■ **YOUR OBJECTIVE**
Go through the records below and count every line containing "make". Reply with the count alone.

■ **THE DATA**
%%

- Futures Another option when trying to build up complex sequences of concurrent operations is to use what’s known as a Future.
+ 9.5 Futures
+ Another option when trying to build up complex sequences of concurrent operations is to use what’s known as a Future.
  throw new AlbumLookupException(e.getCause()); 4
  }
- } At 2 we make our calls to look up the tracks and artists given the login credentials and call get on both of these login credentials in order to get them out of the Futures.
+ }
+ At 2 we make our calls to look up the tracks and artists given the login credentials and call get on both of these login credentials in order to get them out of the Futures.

%%
%%

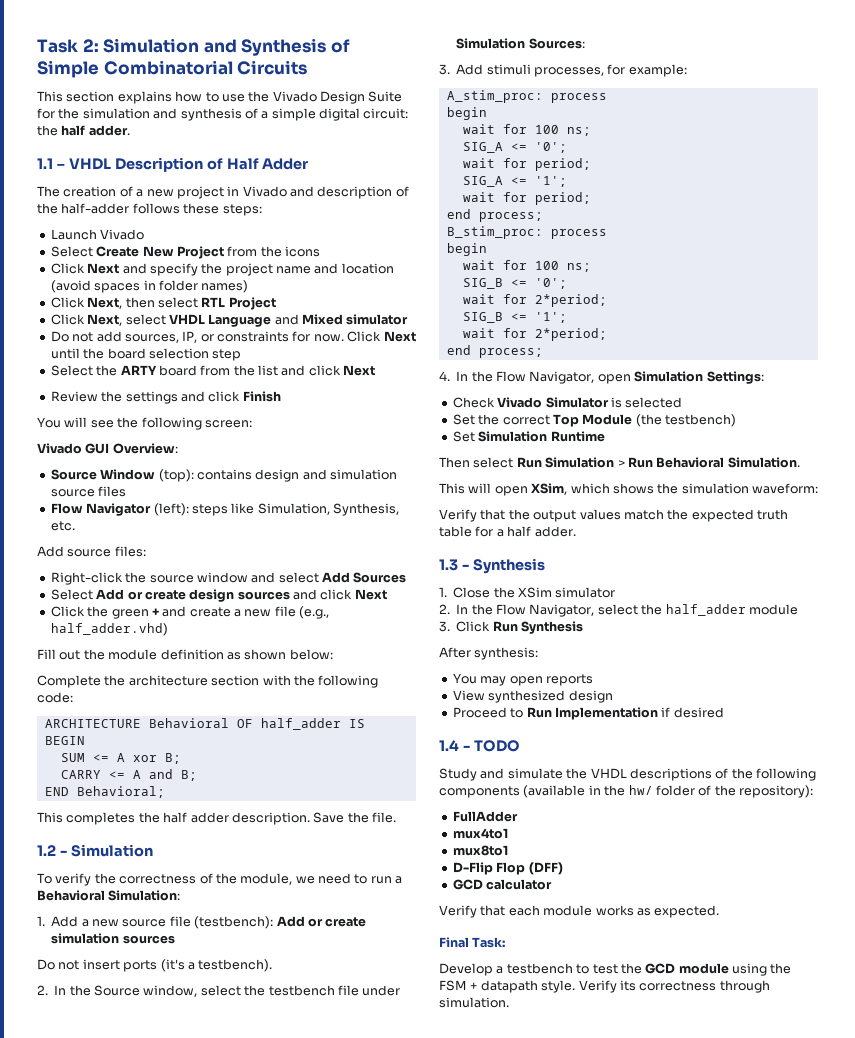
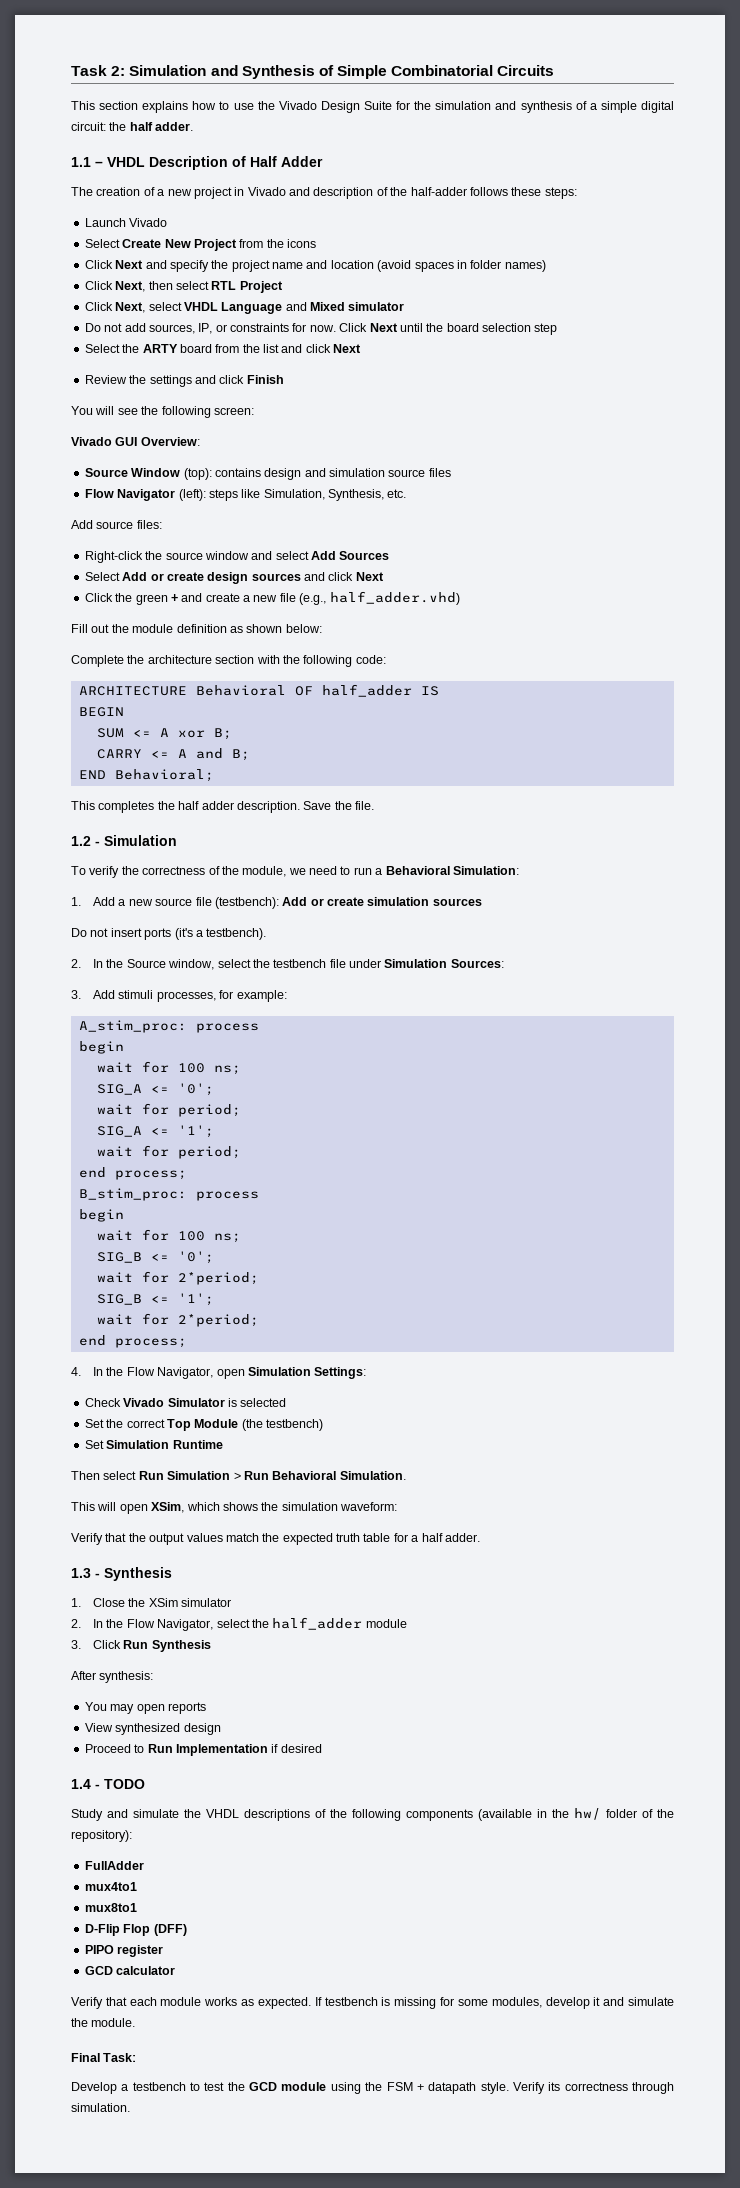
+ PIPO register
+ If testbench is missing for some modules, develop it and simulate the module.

%%

■ **RESULT FOR THIS EXERCISE**
2